TASK DESCRIPTION —
Transcribe the data exactly. Pictures stay out.

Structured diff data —
--------------------------------
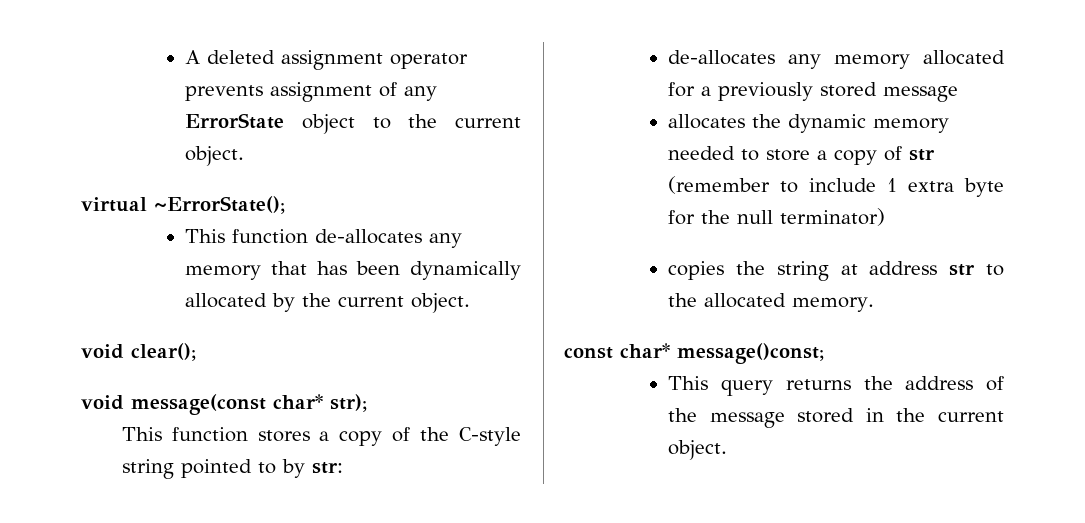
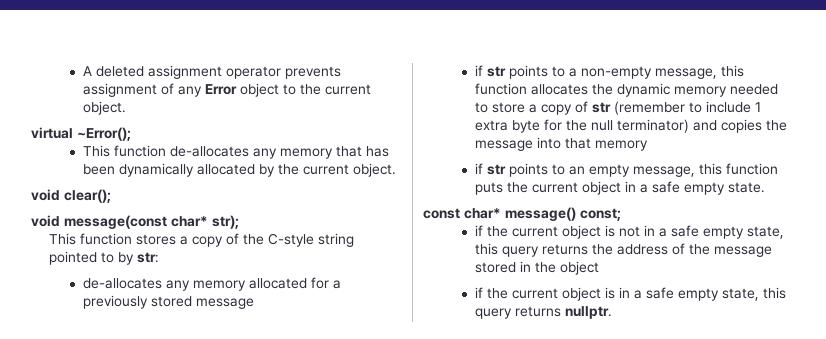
- A deleted assignment operator prevents assignment of any ErrorState object to the current object.
+ A deleted assignment operator prevents assignment of any Error object to the current object.
- virtual ~ErrorState();
+ virtual ~Error();
- allocates the dynamic memory needed to store a copy of str (remember to include 1 extra byte for the null terminator)
- copies the string at address str to the allocated memory.
- const char* message()const;
- This query returns the address of the message stored in the current object.
+ if str points to a non-empty message, this function allocates the dynamic memory needed to store a copy of str (remember to include 1 extra byte for the null terminator) and copies the message into that memory
+ if str points to an empty message, this function puts the current object in a safe empty state.
+ const char* message() const;
+ if the current object is not in a safe empty state, this query returns the address of the message stored in the object
+ if the current object is in a safe empty state, this query returns nullptr.

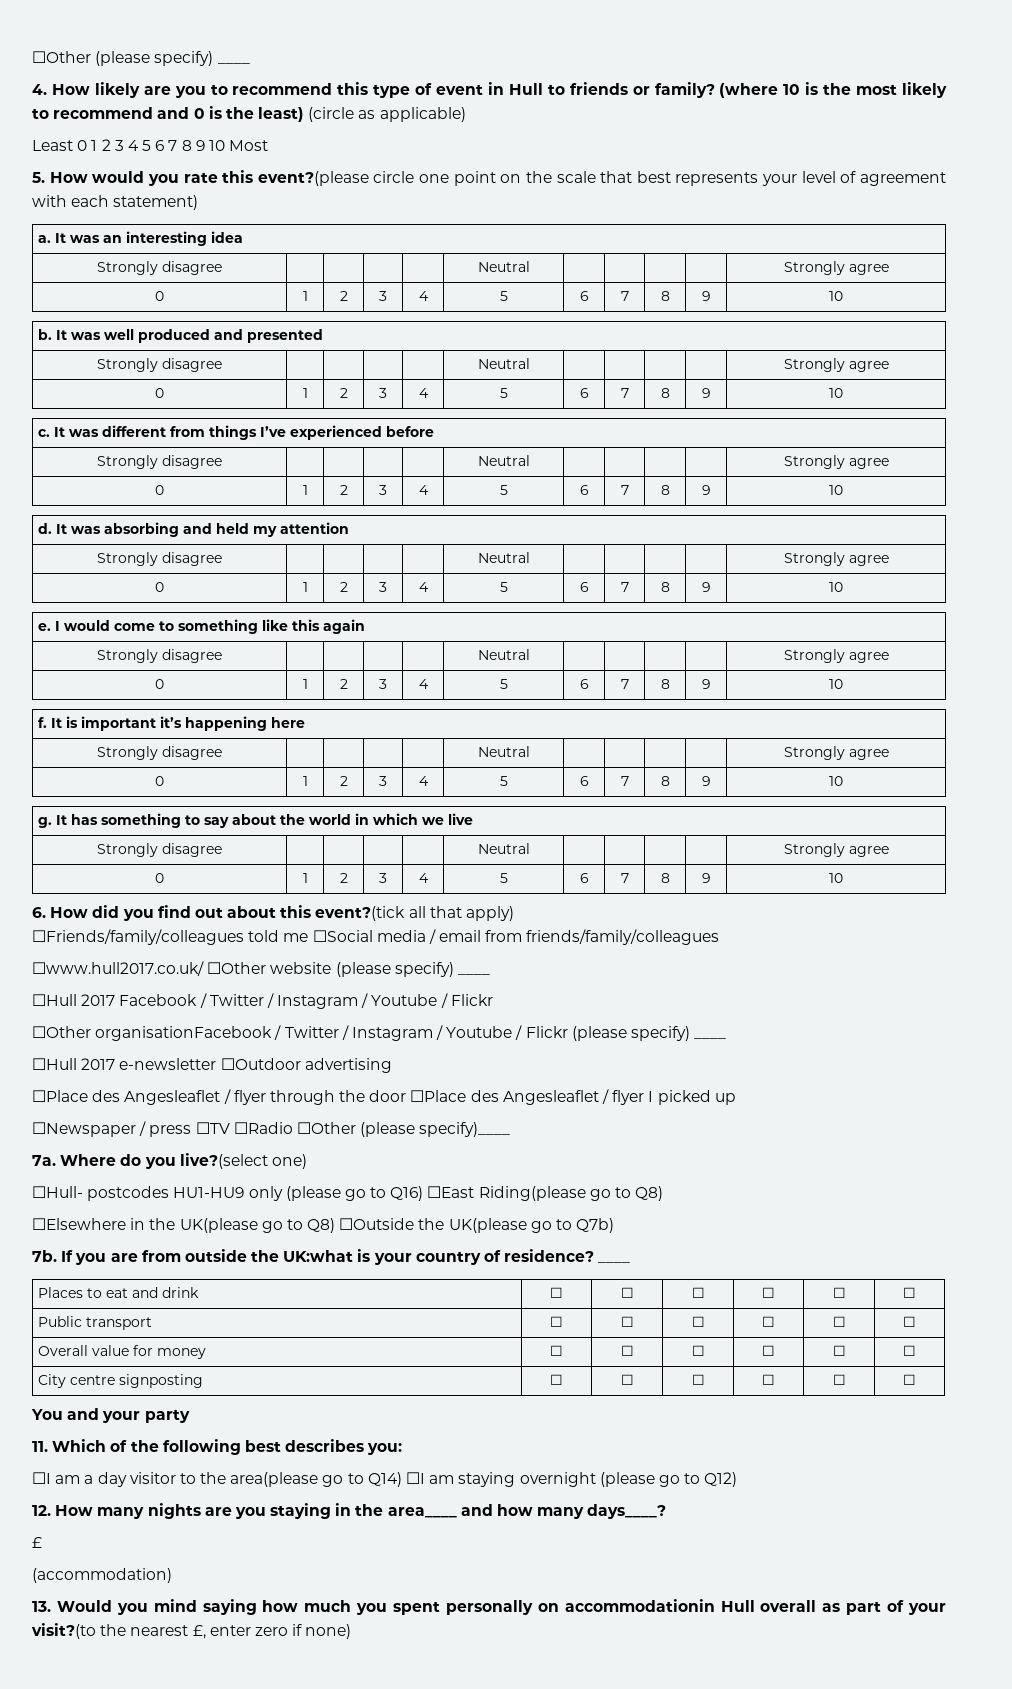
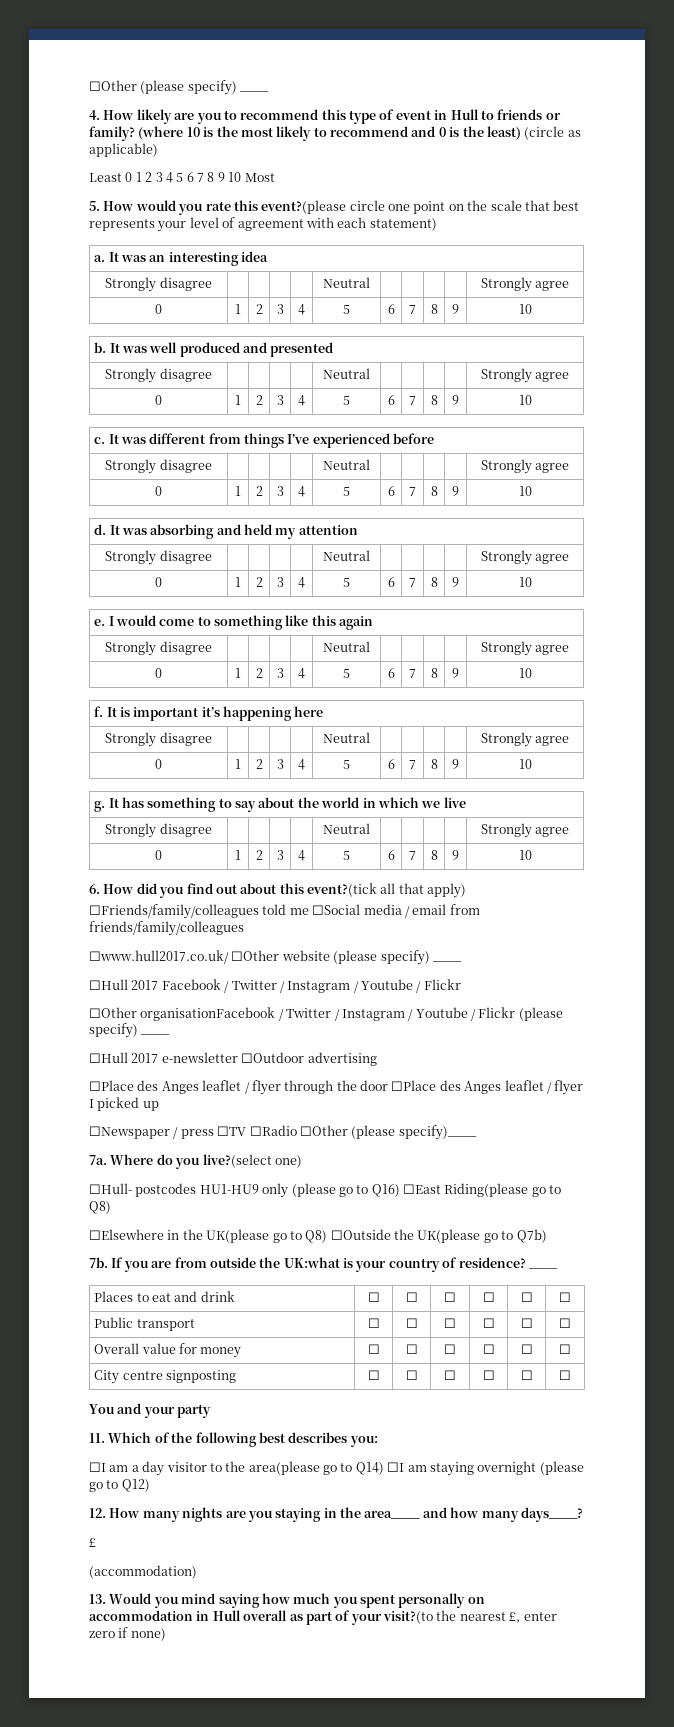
- ☐Place des Angesleaflet / flyer through the door ☐Place des Angesleaflet / flyer I picked up
+ ☐Place des Anges leaflet / flyer through the door ☐Place des Anges leaflet / flyer I picked up
- 13. Would you mind saying how much you spent personally on accommodationin Hull overall as part of your visit?(to the nearest £, enter zero if none)
+ 13. Would you mind saying how much you spent personally on accommodation in Hull overall as part of your visit?(to the nearest £, enter zero if none)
--------------------------------
WRITTEN SOLUTION —
- A deleted assignment operator prevents assignment of any ErrorState object to the current object.
+ A deleted assignment operator prevents assignment of any Error object to the current object.
- virtual ~ErrorState();
+ virtual ~Error();
- allocates the dynamic memory needed to store a copy of str (remember to include 1 extra byte for the null terminator)
- copies the string at address str to the allocated memory.
- const char* message()const;
- This query returns the address of the message stored in the current object.
+ if str points to a non-empty message, this function allocates the dynamic memory needed to store a copy of str (remember to include 1 extra byte for the null terminator) and copies the message into that memory
+ if str points to an empty message, this function puts the current object in a safe empty state.
+ const char* message() const;
+ if the current object is not in a safe empty state, this query returns the address of the message stored in the object
+ if the current object is in a safe empty state, this query returns nullptr.

- ☐Place des Angesleaflet / flyer through the door ☐Place des Angesleaflet / flyer I picked up
+ ☐Place des Anges leaflet / flyer through the door ☐Place des Anges leaflet / flyer I picked up
- 13. Would you mind saying how much you spent personally on accommodationin Hull overall as part of your visit?(to the nearest £, enter zero if none)
+ 13. Would you mind saying how much you spent personally on accommodation in Hull overall as part of your visit?(to the nearest £, enter zero if none)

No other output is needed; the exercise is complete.